Single incision laparoscopic surgery – is it time for laboratory skills training?

Introduction

New, increasingly refined operative techniques are being developed at a high speed and are introduced into clinical practice even before the latest applications become widely accepted, just to mention single incision laparoscopic surgery (SILS),

natural orifice transluminal endoscopic surgery (NOTES) and operative robots. Advanced laboratory and clinical surgical training should be developed to follow this progress in a timely manner providing training based on dozens of technical modifications and an enormous amount of constantly improved tools.

Aim

The main aim of this paper is to assess the differences between new operative techniques such as SILS in comparison to ‘classic’ laparoscopic techniques used to date. The influence of current laparoscopic training on outcomes of simple exercises using SILS-dedicated instruments was assessed. Finally and most importantly the study is designed to answer whether the introduction of the next generations of increasingly sophisticated tools has an impact on achieving better results in SILS technique during the training outside the operating theatre in the skills laboratory.

Material and methods

The study group consisted of 51 participants di­vided into two main arms.

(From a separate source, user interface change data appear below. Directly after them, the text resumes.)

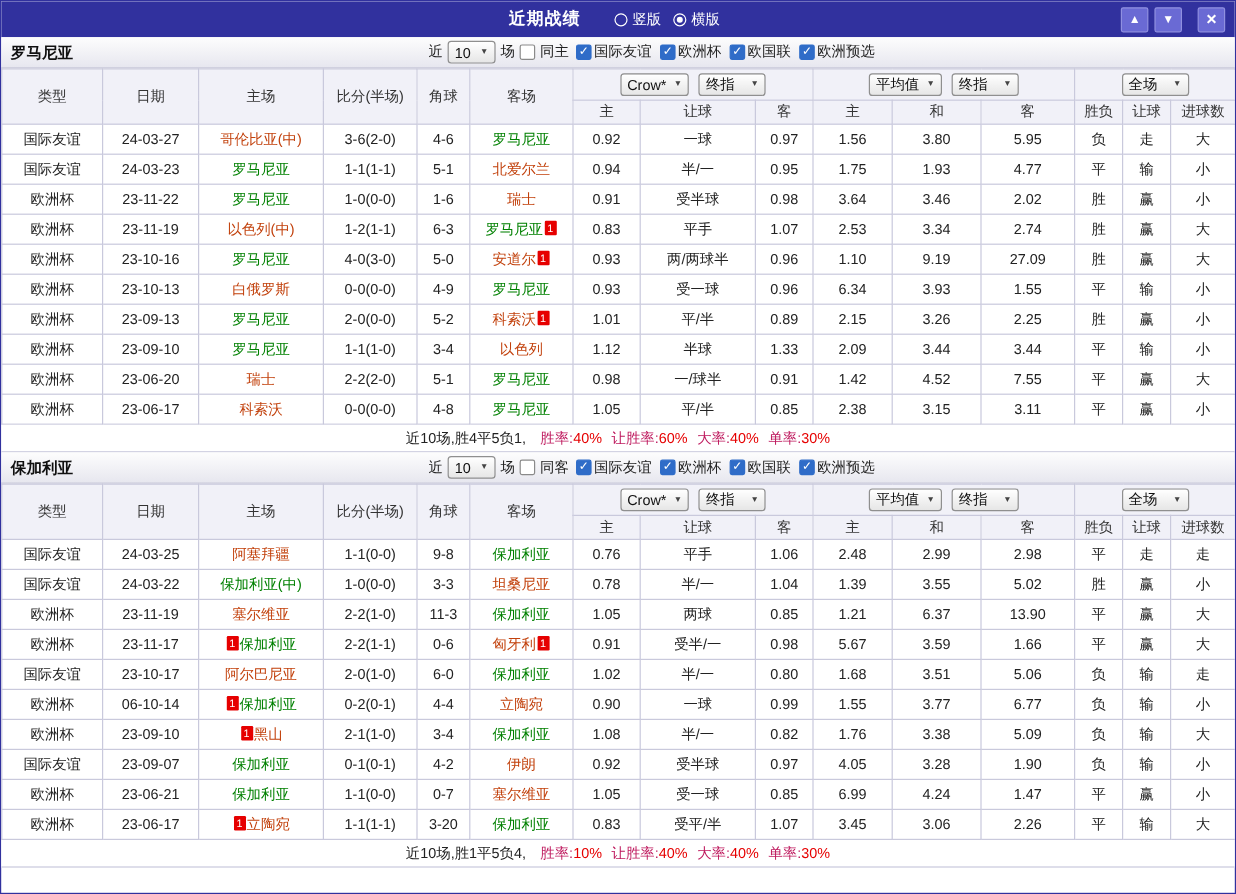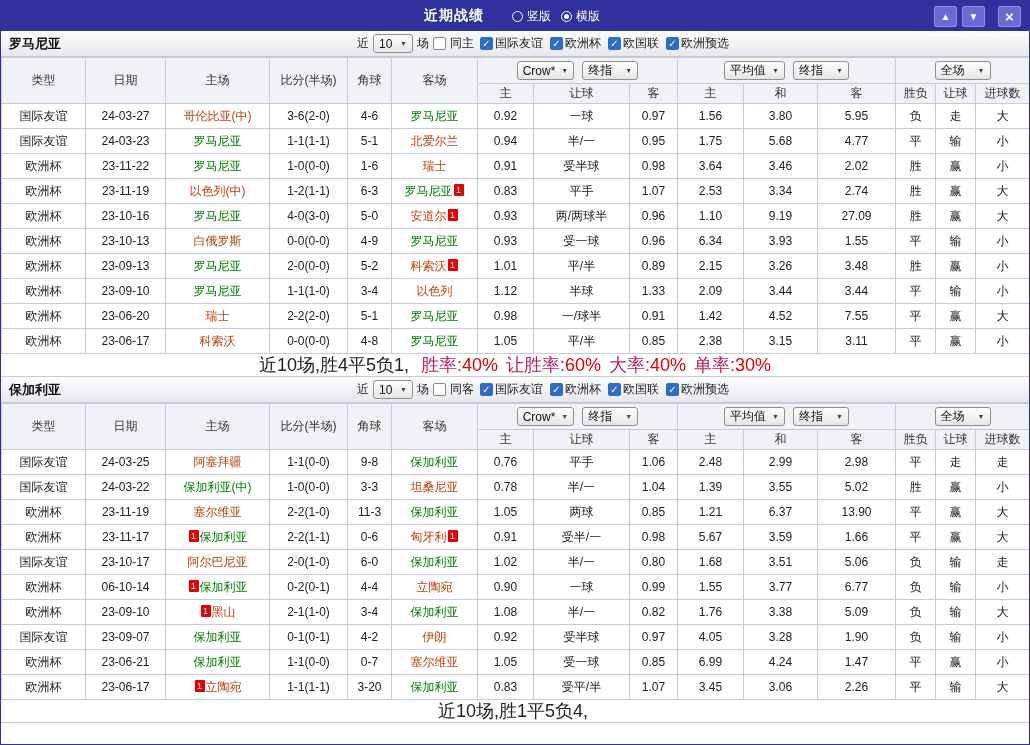--- a/index.html
+++ b/index.html
@@ -210,7 +210,7 @@
               <td class="odds-cell">半/一</td>
               <td class="odds-cell">0.95</td>
               <td class="odds-cell">1.75</td>
-              <td class="odds-cell">5.68</td>
+              <td class="odds-cell">1.93</td>
               <td class="odds-cell">4.77</td>
               <td class="res-cell c-green">平</td>
               <td class="res-cell c-blue">输</td>

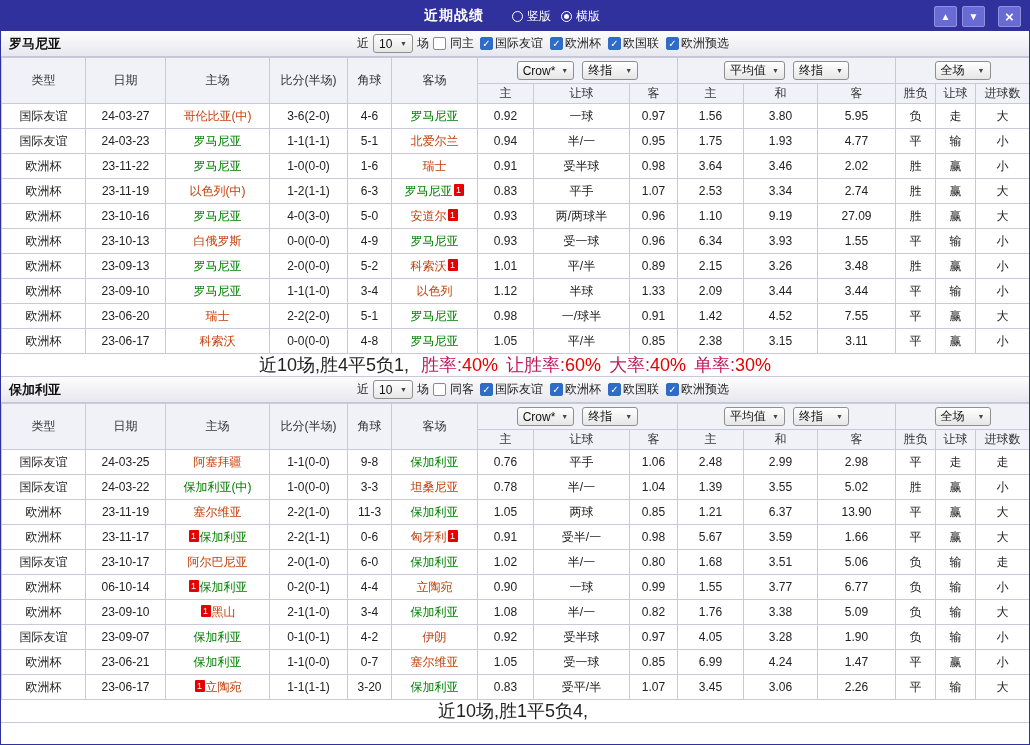--- a/index.html
+++ b/index.html
@@ -296,7 +296,7 @@
               <td class="odds-cell">0.89</td>
               <td class="odds-cell">2.15</td>
               <td class="odds-cell">3.26</td>
-              <td class="odds-cell">3.48</td>
+              <td class="odds-cell">2.25</td>
               <td class="res-cell c-red">胜</td>
               <td class="res-cell c-red">赢</td>
               <td class="res-cell c-green">小</td>

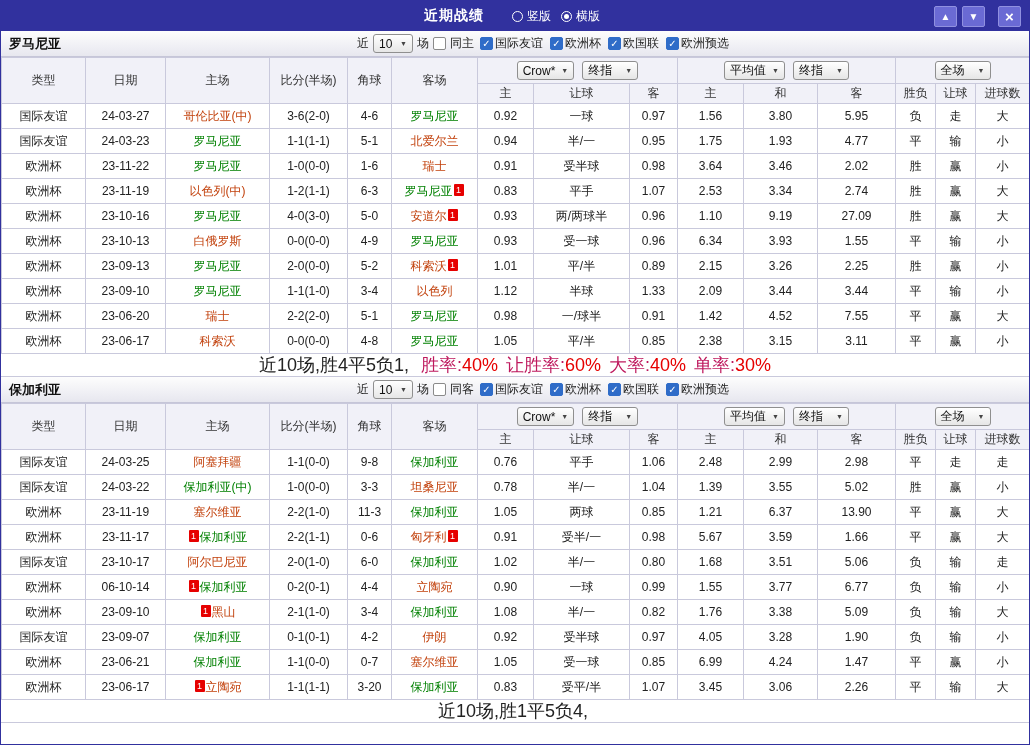--- a/index.html
+++ b/index.html
@@ -59,7 +59,7 @@
   .c-blue { color:#1414cc; }
 
   
-  .summary { height:23px; display:flex; align-items:center; justify-content:center; border-bottom:1px solid #c9c9dc; font-size:18px; background:#fff; }
+  .summary { height:23px; display:flex; align-items:center; justify-content:center; border-bottom:1px solid #c9c9dc; font-size:12px; background:#fff; }
   .sum-prefix { color:#222; margin-right:4px; }
   .sum-label { color:#be185d; margin-left:8px; }
   .sum-value { color:#e60000; }

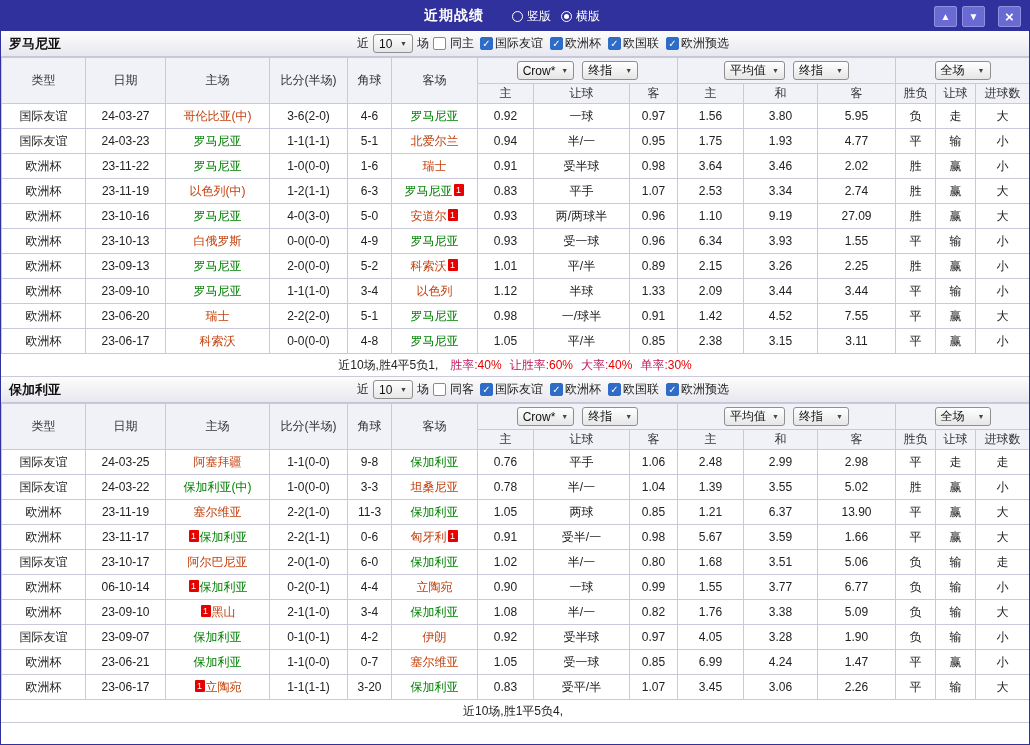--- a/index.html
+++ b/index.html
@@ -625,6 +625,7 @@
 
     <div class="summary">
       <span class="sum-prefix">近10场,胜1平5负4,</span>
+      <span class="sum-stats"><span class="sum-label">胜率:</span><span class="sum-value">10%</span><span class="sum-label">让胜率:</span><span class="sum-value">40%</span><span class="sum-label">大率:</span><span class="sum-value">40%</span><span class="sum-label">单率:</span><span class="sum-value">30%</span></span>
     </div>
   </section>
 </div>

The first arm – the ‘no­vices’ group – consisted of 44 students of the Faculty of Medicine, Medical University of Gdansk, Poland, with interest in surgery, and the second arm, named the ‘experts’ group, consisted of 7 surgical residents and qualified surgeons. The ‘novices’ group was subdivided into two populations depending on the laparoscopic experience. Twenty-three were students without any previous laparoscopic experience, whereas 21 were students who had some experience gained during

the Basic Laparoscopic Skills laboratory workshops. The workshops were voluntary and optional and were incorporated in the students’ facultative surgical curriculum [1, 2]. It was structured laparoscopic training organized by the General, Endocrine and Transplant Surgery Department of the Medical University of Gdansk, Poland and conducted in the Education Centre of the Pomeranian Foundation for Progress in Surgery. It consisted of 21 h of simple laparoscopic tasks performed on box trainers and a virtual reality laparoscopic trainer. The course followed the principles of the Fundamentals of Laparoscopic Surgery Programme [3].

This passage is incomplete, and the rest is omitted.